Le ministre congolais des Finances, Doudou Fwamba Likunde Li-Botayi, a tenté de rassurer les provinces démembrées jeudi devant le Sénat, en annonçant le paiement des rétrocessions de janvier et février, tandis que celles de mars et avril devraient être versées simultanément.
Répondant à une question orale avec débat initiée par le sénateur Vunabandi Kanyamihigo Célestin, le ministre a reconnu les difficultés persistantes liées aux arriérés des rétrocessions et au fonctionnement des assemblées provinciales.
Selon Doudou Fwamba, le Gouvernement investi en juin 2024 a hérité d’importants retards de paiement laissés par les précédentes équipes. Il affirme toutefois que plusieurs mois de rétrocessions ont déjà été apurés, aussi bien pour l’exercice 2024 qu’une partie de 2025.
Le ministre des Finances a également justifié ces retards par la pression exercée sur les finances publiques en raison de la situation sécuritaire dans l’Est de la République démocratique du Congo.
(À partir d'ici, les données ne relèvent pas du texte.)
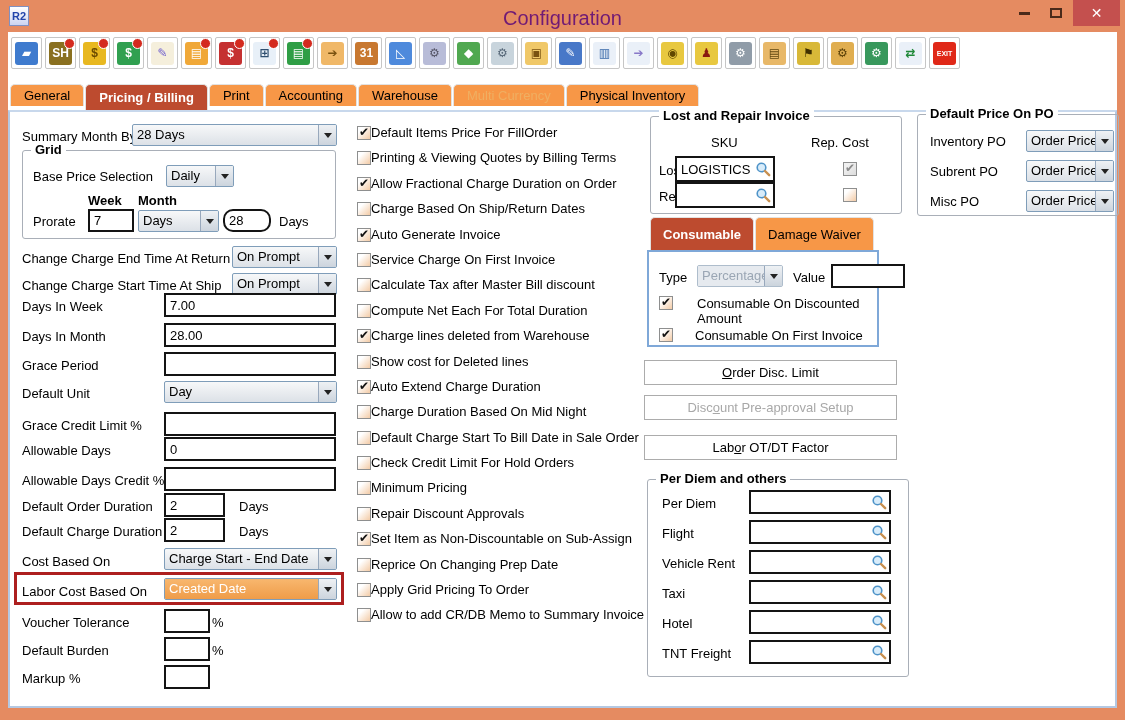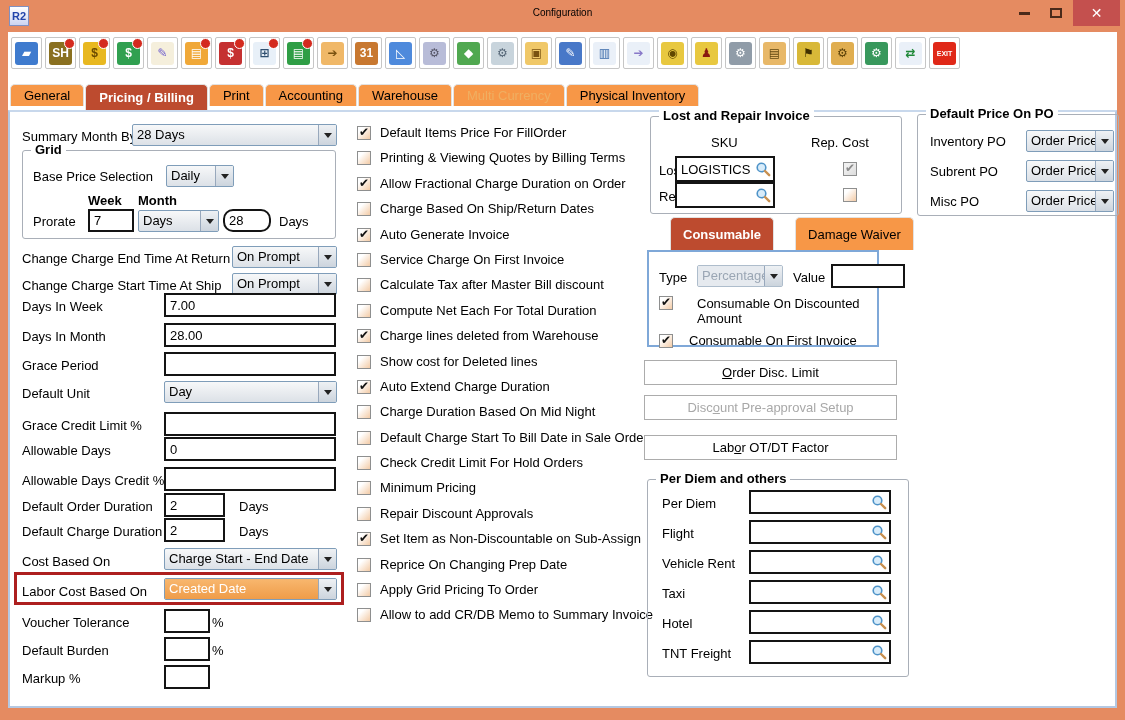--- a/index.html
+++ b/index.html
@@ -3,21 +3,21 @@
 <meta charset="utf-8">
 <style>
   html,body{margin:0;padding:0;background:#555;}
   *{box-sizing:border-box;}
   .window{position:relative;width:1125px;height:720px;background:#E58B61;
     font-family:"Liberation Sans","DejaVu Sans",sans-serif;font-size:13px;color:#000;overflow:hidden;}
   
   .titlebar{position:absolute;left:0;top:0;right:0;height:32px;}
   .appicon{position:absolute;left:9px;top:6px;width:20px;height:20px;background:linear-gradient(#ffffff,#ccd4f0);
     border:1px solid #8090c0;color:#2244aa;font-weight:bold;font-size:11px;display:flex;align-items:center;justify-content:center;}
-  .wtitle{position:absolute;left:0;right:0;top:7px;text-align:center;font-size:10px;color:#000000;}
+  .wtitle{position:absolute;left:0;right:0;top:7px;text-align:center;font-size:20px;color:#701a75;}
   .winbtn{position:absolute;top:0;height:26px;display:flex;align-items:center;justify-content:center;cursor:default;}
   .btn-min{right:88px;width:26px;} .btn-min i{display:block;width:11px;height:3px;background:#4a2a1a;}
   .btn-max{right:56px;width:26px;} .btn-max i{display:block;width:12px;height:10px;border:2px solid #4a2a1a;}
   .btn-close{right:5px;width:47px;background:#c4504e;color:#fff;font-size:14px;font-weight:bold;}
   
   .inner{position:absolute;left:8px;top:32px;right:8px;bottom:12px;background:#fff;}
   
   .toolbar{position:absolute;left:3px;top:5px;right:3px;height:40px;display:flex;gap:3px;}
   .tbtn{width:31px;height:32px;background:#fff;border:1px solid #c6c6c6;border-radius:2px;
     display:flex;align-items:center;justify-content:center;position:relative;}
@@ -55,30 +55,30 @@
   .cb{display:inline-block;width:14px;height:14px;border:1px solid #8e8f8f;
     background:linear-gradient(135deg,#ffffff 25%,#f3cba6);position:relative;flex:none;}
   .cb.checked::after{content:"✔";position:absolute;left:1px;top:-2px;font-size:12px;font-weight:bold;color:#111;}
   .cb.disabled{background:linear-gradient(135deg,#f0f0f0 25%,#dcdcdc);}
   .cb.disabled::after{color:#8a8a8a;}
   
   .groupbox{position:absolute;border:1px solid #a9afb8;border-radius:3px;}
   .gtitle{position:absolute;top:-9px;left:8px;background:#fff;padding:0 4px;font-weight:bold;white-space:nowrap;}
   
   .cblist{position:absolute;left:347px;top:14px;}
-  .cbrow{height:25.4px;display:flex;gap:9px;align-items:flex-start;}
+  .cbrow{height:25.4px;display:flex;align-items:flex-start;}
   .cbrow .txt{line-height:14px;white-space:nowrap;}
   
   .magwrap{position:absolute;border:2px solid #141414;background:#fff;display:flex;align-items:center;}
   .magwrap input{border:0;outline:0;flex:1;min-width:0;font:13px "Liberation Sans","DejaVu Sans",sans-serif;padding:0 4px;background:transparent;}
   .magwrap svg{flex:none;margin-right:2px;}
   
   .stabs{position:absolute;display:flex;align-items:flex-end;z-index:2;}
   .stab{height:20px;display:flex;align-items:center;padding:16px 12px;background:#F79747;border:1px solid #e2e2e2;
-    border-bottom:none;border-radius:5px 5px 0 0;margin-right:1px;white-space:nowrap;margin-left:20px;}
+    border-bottom:none;border-radius:5px 5px 0 0;margin-right:1px;white-space:nowrap;}
   .stab.active{height:22px;background:#BD4B2F;color:#fff;font-weight:bold;}
   .bluepanel{position:absolute;border:2px solid #7fa8d8;background:#fff;}
   
   .btn3{position:absolute;border:1px solid #acacac;background:#fff;display:flex;align-items:center;justify-content:center;
     white-space:nowrap;}
   .btn3.disabled{color:#a8a8a8;}
   .btn3 u{text-decoration:underline;}
   
   .redrect{position:absolute;border:3px solid #ad1f1f;pointer-events:none;}
   .porow{height:30px;position:relative;}
@@ -575,21 +575,21 @@
         </div>
         <div class="lbl" style="left:144px;top:18px">Value</div>
         <input class="tin" style="left: 182px; top: 12px; width: 74px; height: 24px;" value="">
         <div style="position:absolute;left:10px;top:44px">
 
             <div style="height:26px;display:flex;gap:24px;align-items:flex-start">
               <span class="cb checked"></span>
               <span class="txt">Consumable On Discounted Amount</span>
             </div>
 
-            <div style="height:26px;display:flex;gap:16px;align-items:flex-end">
+            <div style="height:26px;display:flex;gap:22px;align-items:center">
               <span class="cb checked"></span>
               <span class="txt">Consumable On First Invoice</span>
             </div>
           </div>
       </div>
 
       <div class="btn3" style="left:634px;top:248px;width:253px;height:25px">
         <span></span>
           <u>O</u>
           <span>rder Disc. Limit</span>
D’après lui, entre 30 et 35 % des recettes nationales sont actuellement consacrées aux dépenses sécuritaires et aux opérations militaires.
Face aux critiques sur la retenue à la source des 40 % des recettes nationales destinées aux provinces, Doudou Fwamba a soutenu que la loi relative aux finances publiques encadre les modalités d’application de cette disposition constitutionnelle, notamment au regard des charges encore assumées par le pouvoir central au profit des provinces.
Malgré ces assurances, plusieurs provinces continuent de dénoncer l’irrégularité des rétrocessions, estimant que les retards fragilisent davantage le fonctionnement des institutions provinciales.